**** Input ****

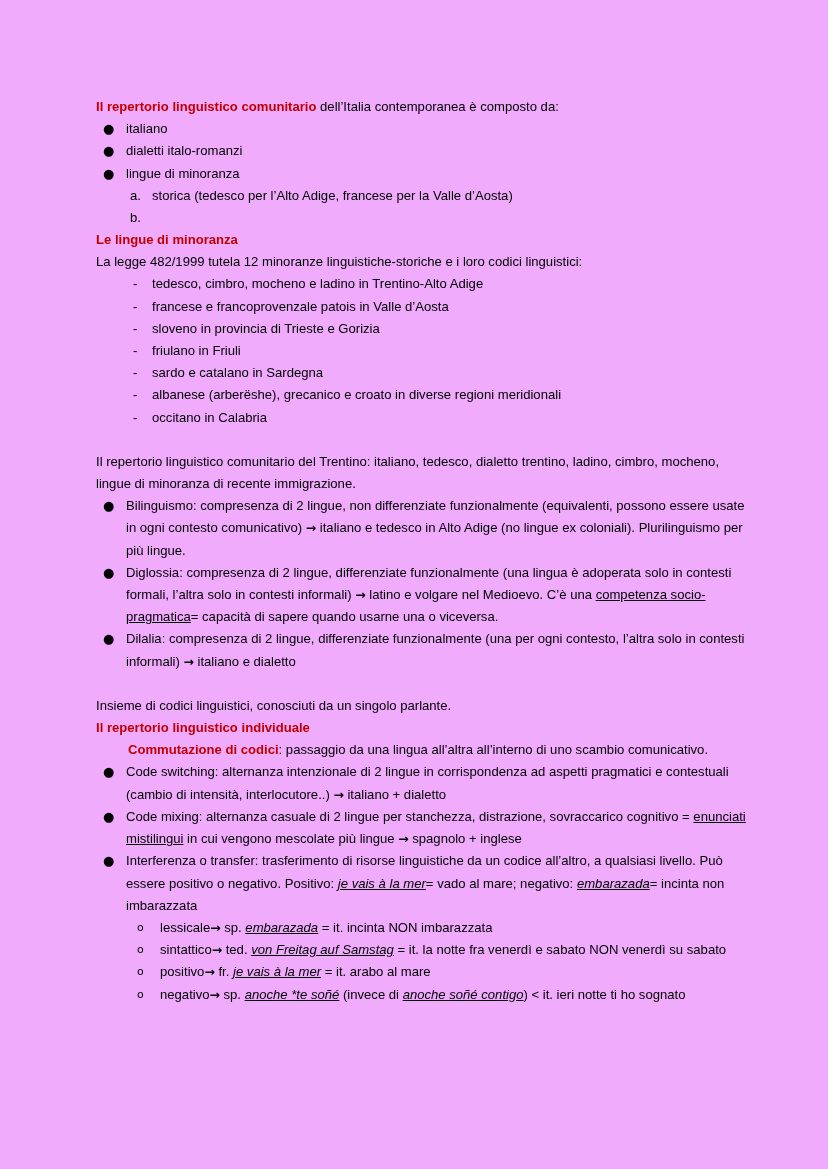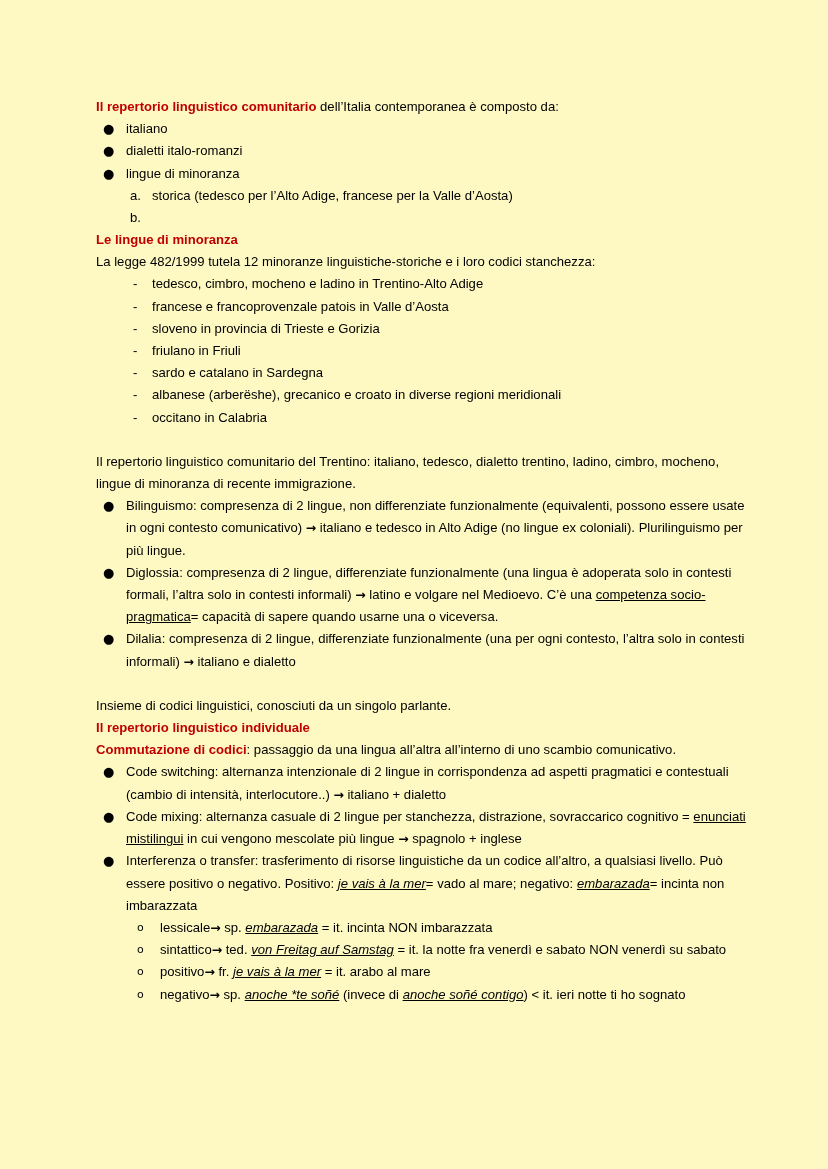--- a/index.html
+++ b/index.html
@@ -13,37 +13,38 @@
     font-family: "Liberation Sans", sans-serif;
     color: #000000;
     overflow: hidden;
   }
   .page {
     position: relative;
     width: 828px;
     height: 1169px;
     box-sizing: border-box;
     padding: 96px 78px 0 96px;
-    background: #fef9c3;
+    background: #f0abfc;
   }
   .doc {
     font-size: 13.1px;
     line-height: 22.2px;
   }
   p.para {
     margin: 0;
     padding: 0;
   }
   .heading-red {
     color: #C00000;
     font-weight: bold;
   }
   .inline-red {
     color: #C00000;
     font-weight: bold;
+    margin-left: 32px;
   }
   .b { font-weight: normal; }
   .i { font-style: italic; text-decoration: underline; }
   .u { text-decoration: underline; }
   .arrow {
     font-family: "DejaVu Sans", sans-serif;
     font-weight: bold;
     font-size: 12.4px;
   }
 
@@ -133,21 +134,21 @@
       <li>
         <span class="marker">b.</span>
       </li>
     </ol>
 
     <div class="gap-md"></div>
 
     <p class="para heading-red">Le lingue di minoranza</p>
 
     <p class="para">
-      <span>La legge 482/1999 tutela </span><span class="b">12 minoranze linguistiche</span><span>-storiche e i loro codici stanchezza:</span>
+      <span>La legge 482/1999 tutela </span><span class="b">12 minoranze linguistiche</span><span>-storiche e i loro codici linguistici:</span>
     </p>
 
     <ul class="lvl-dash">
       <li>
         <span class="marker">-</span>
         <span>tedesco, cimbro, mocheno e ladino in Trentino-Alto Adige</span>
       </li>
       <li>
         <span class="marker">-</span>
         <span>francese e francoprovenzale patois in Valle d’Aosta</span>

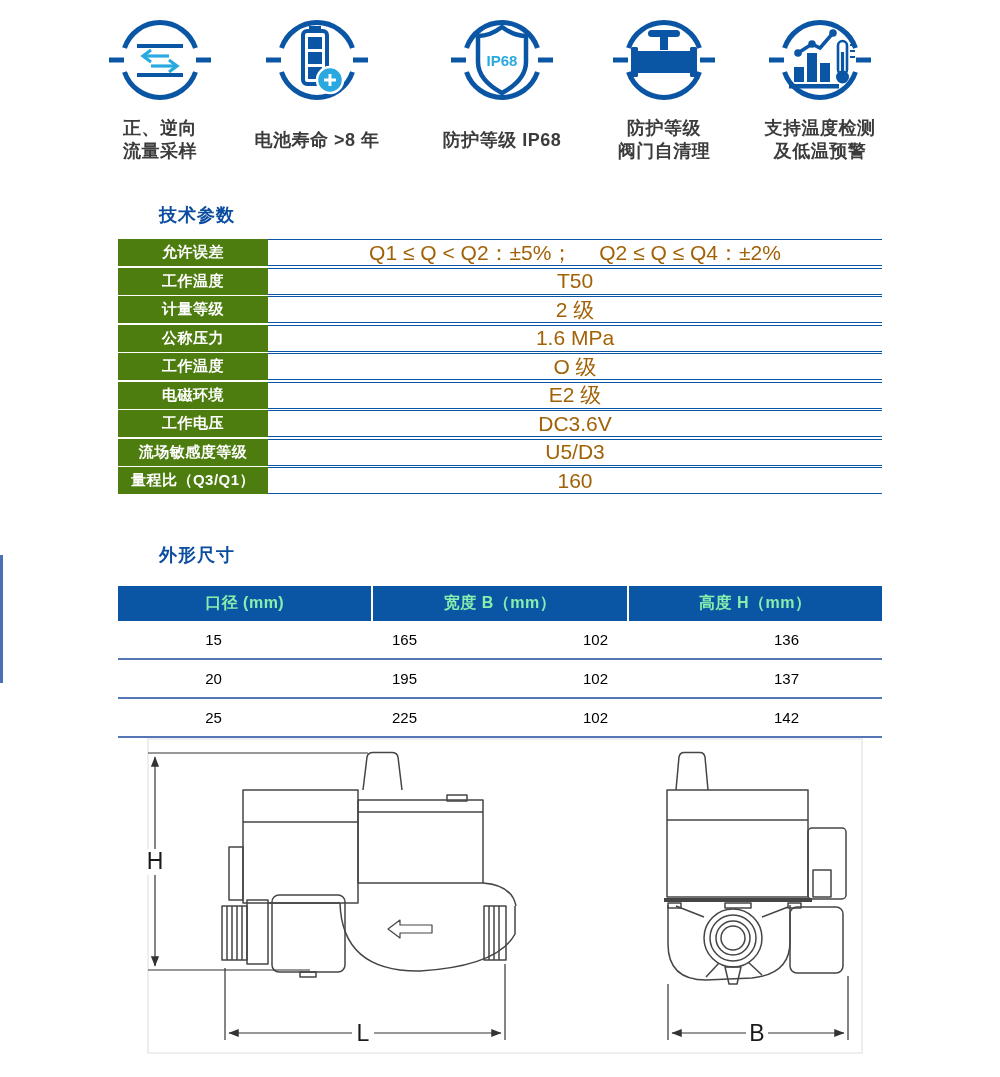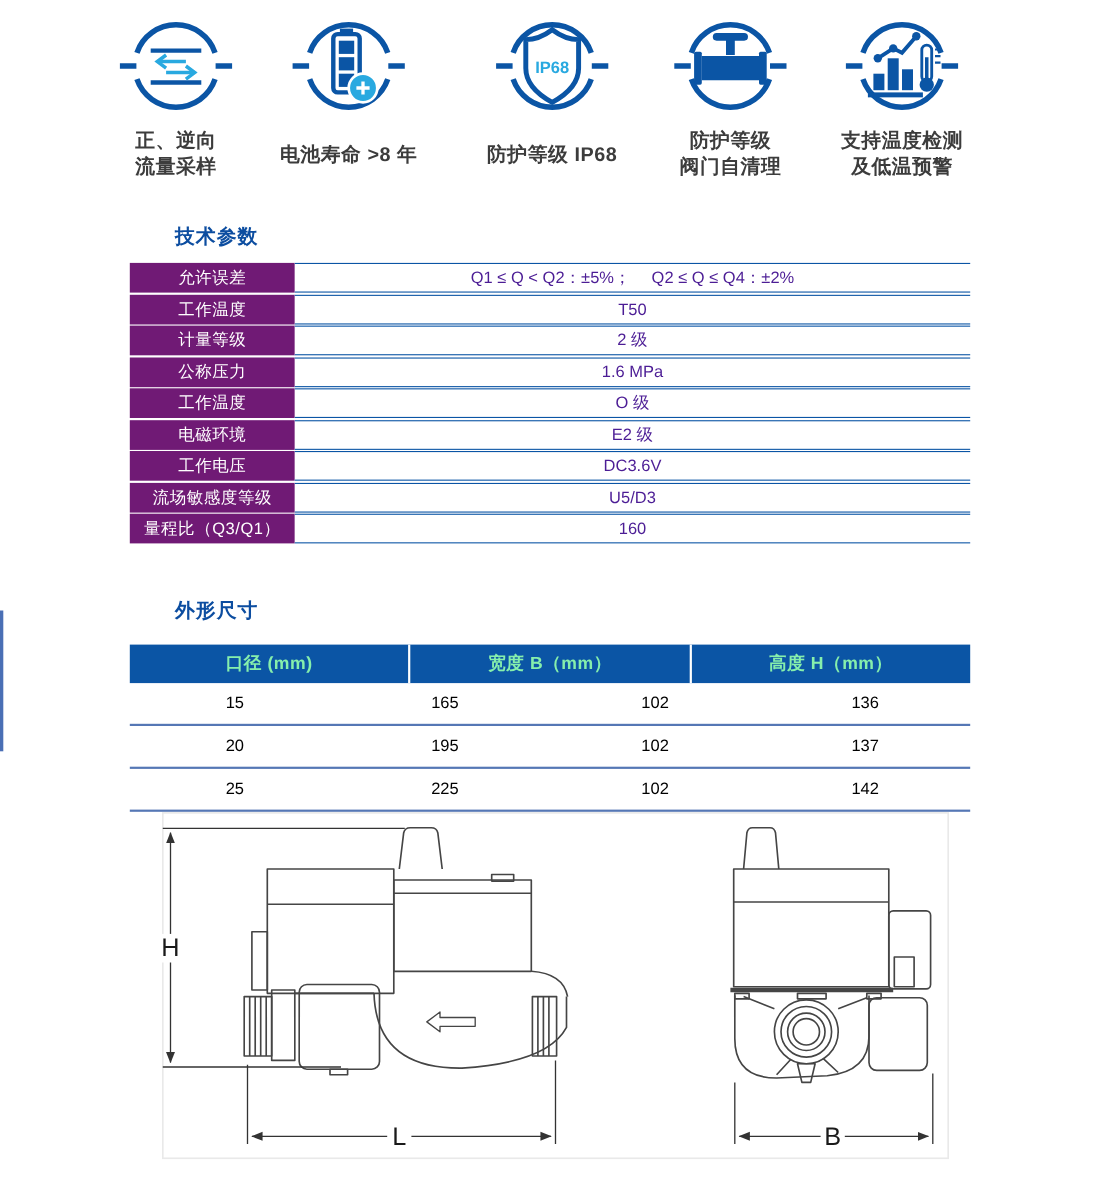--- a/index.html
+++ b/index.html
@@ -22,28 +22,28 @@
   
   .sec-title{
     position:absolute;left:118px;
     font-size:18px;font-weight:bold;color:#0c4da0;letter-spacing:1px;margin-left:41px;
   }
 
   
   .tech-table{position:absolute;left:118px;top:239px;width:764px;}
   .tech-row{display:flex;height:27px;margin-bottom:1.5px;}
   .tech-row .tname{
-    width:150px;flex:0 0 150px;background:#701a75;color:#ffffff;
+    width:150px;flex:0 0 150px;background:#4d7c0f;color:#ffffff;
     display:flex;align-items:center;justify-content:center;
-    font-size:15px;font-weight:normal;letter-spacing:0.5px;
+    font-size:15px;font-weight:bold;letter-spacing:0.5px;
   }
   .tech-row .tvalue{
     flex:1;background:#ffffff;border-top:1px solid #0b55a5;border-bottom:1px solid #0b55a5;
     display:flex;align-items:center;justify-content:center;
-    font-size:15px;color:#4c1d95;box-sizing:border-box;white-space:pre;
+    font-size:21px;color:#a16207;box-sizing:border-box;white-space:pre;
   }
 
   
   .dim-table{position:absolute;left:118px;top:586px;width:764px;}
   .dim-head{display:flex;height:35px;background:#0b55a5;}
   .dim-head .hcell{
     flex:1;display:flex;align-items:center;justify-content:center;
     color:#86efac;font-size:16px;font-weight:bold;letter-spacing:0.5px;
   }
   .dim-head .hcell + .hcell{border-left:2px solid #ffffff;}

****

Counting the lines above that hold "text", reply with the number and no other words.

2